Why the play remains a touchstone in American theatre
I Am My Own Wife premiered in 2003 and later moved to Broadway. Wright received the 2004 Pulitzer Prize for Drama for the play, which dramatizes interviews and encounters that frame Charlotte’s life story against the upheavals of Nazi Germany, wartime destruction, and the surveillance state of East Germany.
The play’s narrative is built on a biographical investigation: it celebrates Charlotte’s determination to preserve objects and memory while also confronting contested and difficult questions raised about her past, including allegations of cooperation with East Germany’s security apparatus. That tension—between heroic public legacy and the uncertainties of private history—functions as a central engine of the drama.

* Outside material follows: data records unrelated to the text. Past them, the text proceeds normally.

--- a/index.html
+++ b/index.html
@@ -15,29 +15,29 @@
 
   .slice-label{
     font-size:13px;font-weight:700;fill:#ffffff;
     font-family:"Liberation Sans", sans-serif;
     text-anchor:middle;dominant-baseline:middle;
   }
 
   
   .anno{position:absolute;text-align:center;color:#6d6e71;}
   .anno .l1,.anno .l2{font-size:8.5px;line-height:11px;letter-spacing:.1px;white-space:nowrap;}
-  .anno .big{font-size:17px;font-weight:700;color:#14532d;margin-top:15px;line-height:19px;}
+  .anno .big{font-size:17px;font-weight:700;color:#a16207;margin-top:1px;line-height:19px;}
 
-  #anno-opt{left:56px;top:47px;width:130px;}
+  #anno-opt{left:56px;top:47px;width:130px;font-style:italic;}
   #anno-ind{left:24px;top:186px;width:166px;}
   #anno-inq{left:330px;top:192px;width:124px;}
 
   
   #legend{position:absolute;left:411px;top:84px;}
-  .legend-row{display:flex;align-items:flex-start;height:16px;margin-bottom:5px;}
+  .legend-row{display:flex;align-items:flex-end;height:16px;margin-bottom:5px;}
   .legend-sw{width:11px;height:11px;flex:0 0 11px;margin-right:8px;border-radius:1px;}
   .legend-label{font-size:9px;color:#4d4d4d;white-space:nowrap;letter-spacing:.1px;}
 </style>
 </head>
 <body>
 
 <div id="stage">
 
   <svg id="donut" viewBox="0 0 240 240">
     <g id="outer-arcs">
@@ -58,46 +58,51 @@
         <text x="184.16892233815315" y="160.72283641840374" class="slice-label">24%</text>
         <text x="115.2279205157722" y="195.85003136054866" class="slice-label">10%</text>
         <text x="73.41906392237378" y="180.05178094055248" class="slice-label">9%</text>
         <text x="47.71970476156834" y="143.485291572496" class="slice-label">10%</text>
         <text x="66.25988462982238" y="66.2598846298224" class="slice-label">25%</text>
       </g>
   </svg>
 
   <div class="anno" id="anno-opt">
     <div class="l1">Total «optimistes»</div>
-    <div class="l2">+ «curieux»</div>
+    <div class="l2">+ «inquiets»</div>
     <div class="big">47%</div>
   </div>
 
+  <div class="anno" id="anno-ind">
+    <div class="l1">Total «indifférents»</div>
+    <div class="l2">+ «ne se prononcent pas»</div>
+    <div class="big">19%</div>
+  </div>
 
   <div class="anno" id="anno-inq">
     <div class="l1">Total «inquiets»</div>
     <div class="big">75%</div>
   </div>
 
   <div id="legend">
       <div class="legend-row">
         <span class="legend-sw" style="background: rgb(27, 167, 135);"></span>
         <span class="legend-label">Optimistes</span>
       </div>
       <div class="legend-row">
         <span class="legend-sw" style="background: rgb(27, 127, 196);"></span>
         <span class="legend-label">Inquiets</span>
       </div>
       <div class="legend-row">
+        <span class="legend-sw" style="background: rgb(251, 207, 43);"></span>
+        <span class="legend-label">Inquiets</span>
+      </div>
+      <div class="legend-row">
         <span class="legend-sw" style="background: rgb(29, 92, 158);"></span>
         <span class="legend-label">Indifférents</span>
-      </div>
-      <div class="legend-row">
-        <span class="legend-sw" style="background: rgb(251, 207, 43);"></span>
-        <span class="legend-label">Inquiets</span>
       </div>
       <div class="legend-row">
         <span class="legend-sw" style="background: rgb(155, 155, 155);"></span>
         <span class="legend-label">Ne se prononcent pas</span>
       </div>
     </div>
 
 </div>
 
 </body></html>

Who Charlotte von Mahlsdorf was, and what she built
Charlotte von Mahlsdorf (1928–2002) was a well-known transgender figure in Germany and established the Gründerzeit Museum, a collection focused on domestic culture and material life from the late 19th century. The museum became widely associated with preservation work and, over time, with community gatherings that were politically sensitive in East Germany.
Her public profile grew in the late 20th century through film and theatre portrayals, as well as through the museum’s visibility. Historical accounts about her life include both recognition for cultural preservation and disputes about aspects of her biography, which the play incorporates into its dramatic inquiry.

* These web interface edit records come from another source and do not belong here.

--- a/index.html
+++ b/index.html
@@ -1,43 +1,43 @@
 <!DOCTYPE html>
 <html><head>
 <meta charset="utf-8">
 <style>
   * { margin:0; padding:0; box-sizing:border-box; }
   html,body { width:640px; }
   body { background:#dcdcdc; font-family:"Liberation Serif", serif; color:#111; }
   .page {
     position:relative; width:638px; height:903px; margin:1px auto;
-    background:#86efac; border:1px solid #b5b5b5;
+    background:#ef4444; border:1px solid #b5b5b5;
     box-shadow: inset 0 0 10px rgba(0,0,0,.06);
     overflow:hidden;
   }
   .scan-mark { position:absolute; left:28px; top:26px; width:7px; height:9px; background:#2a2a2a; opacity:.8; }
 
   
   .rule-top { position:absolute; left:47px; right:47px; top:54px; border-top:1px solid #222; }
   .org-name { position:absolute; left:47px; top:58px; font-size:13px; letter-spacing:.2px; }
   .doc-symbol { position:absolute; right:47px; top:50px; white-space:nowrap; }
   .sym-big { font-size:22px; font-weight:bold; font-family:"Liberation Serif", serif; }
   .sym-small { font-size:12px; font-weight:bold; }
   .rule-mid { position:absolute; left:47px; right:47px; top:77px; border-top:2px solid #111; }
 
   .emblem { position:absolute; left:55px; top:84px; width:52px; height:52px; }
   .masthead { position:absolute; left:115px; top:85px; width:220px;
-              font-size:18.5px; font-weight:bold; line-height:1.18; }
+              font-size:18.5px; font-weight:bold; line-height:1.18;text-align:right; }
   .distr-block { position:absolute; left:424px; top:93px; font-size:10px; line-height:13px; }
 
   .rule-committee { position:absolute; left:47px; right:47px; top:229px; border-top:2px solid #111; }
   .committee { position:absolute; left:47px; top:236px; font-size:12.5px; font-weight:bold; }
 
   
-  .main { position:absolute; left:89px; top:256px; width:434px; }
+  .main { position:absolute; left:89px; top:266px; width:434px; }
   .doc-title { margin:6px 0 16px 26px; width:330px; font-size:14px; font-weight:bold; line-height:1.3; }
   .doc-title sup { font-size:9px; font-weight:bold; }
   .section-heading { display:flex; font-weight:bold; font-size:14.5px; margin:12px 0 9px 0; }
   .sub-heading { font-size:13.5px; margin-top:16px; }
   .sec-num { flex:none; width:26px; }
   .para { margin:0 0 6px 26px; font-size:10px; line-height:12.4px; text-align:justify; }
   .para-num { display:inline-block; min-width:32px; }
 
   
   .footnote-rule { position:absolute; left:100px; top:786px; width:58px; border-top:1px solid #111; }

Milwaukee schedule details and audience events
Milwaukee Chamber Theatre’s schedule includes an opening performance on January 24, 2026. A “Pay What You Choose” performance is set for January 26, and post-show talkbacks are planned for January 29 and February 5. The theatre has also listed an understudy performance for February 3.
- Run dates: January 23–February 8, 2026
- Venue: Broadway Theatre Center, Studio Theatre
- Additional events: Pay What You Choose night, talkbacks, and an understudy performance
The production frames a personal life story inside a larger record of repression, preservation, and historical uncertainty.
The Milwaukee staging brings the play’s investigative structure into a local production context, with a creative team assembled for a performance that relies on precise shifts in voice, physicality, and design to move across time, place, and viewpoint.